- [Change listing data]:
--- START ---
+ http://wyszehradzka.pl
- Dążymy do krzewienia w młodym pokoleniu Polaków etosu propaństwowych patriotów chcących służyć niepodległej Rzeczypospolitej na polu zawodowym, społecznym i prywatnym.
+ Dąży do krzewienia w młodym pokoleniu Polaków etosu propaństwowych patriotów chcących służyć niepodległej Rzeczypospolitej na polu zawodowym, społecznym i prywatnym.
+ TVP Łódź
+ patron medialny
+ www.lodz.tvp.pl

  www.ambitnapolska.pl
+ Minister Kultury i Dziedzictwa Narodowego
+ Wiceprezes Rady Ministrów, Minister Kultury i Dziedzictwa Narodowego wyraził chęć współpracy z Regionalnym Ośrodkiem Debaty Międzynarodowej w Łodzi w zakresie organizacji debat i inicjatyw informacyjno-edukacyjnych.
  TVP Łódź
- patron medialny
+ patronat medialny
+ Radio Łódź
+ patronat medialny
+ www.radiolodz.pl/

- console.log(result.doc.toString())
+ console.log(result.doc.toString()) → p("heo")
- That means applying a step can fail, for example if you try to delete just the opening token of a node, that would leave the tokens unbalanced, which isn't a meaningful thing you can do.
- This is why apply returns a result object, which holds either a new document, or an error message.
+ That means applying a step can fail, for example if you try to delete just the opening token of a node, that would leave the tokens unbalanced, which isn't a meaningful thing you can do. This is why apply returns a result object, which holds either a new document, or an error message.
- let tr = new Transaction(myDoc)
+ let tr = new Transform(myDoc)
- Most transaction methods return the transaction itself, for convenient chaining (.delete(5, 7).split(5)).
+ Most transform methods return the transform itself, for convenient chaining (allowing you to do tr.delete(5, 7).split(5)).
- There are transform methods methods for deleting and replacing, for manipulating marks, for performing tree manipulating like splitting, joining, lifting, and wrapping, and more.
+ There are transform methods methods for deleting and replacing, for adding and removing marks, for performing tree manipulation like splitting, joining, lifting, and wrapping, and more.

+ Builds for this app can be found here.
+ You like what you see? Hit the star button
--- END ---
- [Exercise details]:
Repeat exactly the lines of the records from the one containing "i inicjatyw informacyjno-edukacyjnych." to the last, and include no line outside that stretch.

- [Solution to this problem]:
+ Wiceprezes Rady Ministrów, Minister Kultury i Dziedzictwa Narodowego wyraził chęć współpracy z Regionalnym Ośrodkiem Debaty Międzynarodowej w Łodzi w zakresie organizacji debat i inicjatyw informacyjno-edukacyjnych.
  TVP Łódź
- patron medialny
+ patronat medialny
+ Radio Łódź
+ patronat medialny
+ www.radiolodz.pl/

- console.log(result.doc.toString())
+ console.log(result.doc.toString()) → p("heo")
- That means applying a step can fail, for example if you try to delete just the opening token of a node, that would leave the tokens unbalanced, which isn't a meaningful thing you can do.
- This is why apply returns a result object, which holds either a new document, or an error message.
+ That means applying a step can fail, for example if you try to delete just the opening token of a node, that would leave the tokens unbalanced, which isn't a meaningful thing you can do. This is why apply returns a result object, which holds either a new document, or an error message.
- let tr = new Transaction(myDoc)
+ let tr = new Transform(myDoc)
- Most transaction methods return the transaction itself, for convenient chaining (.delete(5, 7).split(5)).
+ Most transform methods return the transform itself, for convenient chaining (allowing you to do tr.delete(5, 7).split(5)).
- There are transform methods methods for deleting and replacing, for manipulating marks, for performing tree manipulating like splitting, joining, lifting, and wrapping, and more.
+ There are transform methods methods for deleting and replacing, for adding and removing marks, for performing tree manipulation like splitting, joining, lifting, and wrapping, and more.

+ Builds for this app can be found here.
+ You like what you see? Hit the star button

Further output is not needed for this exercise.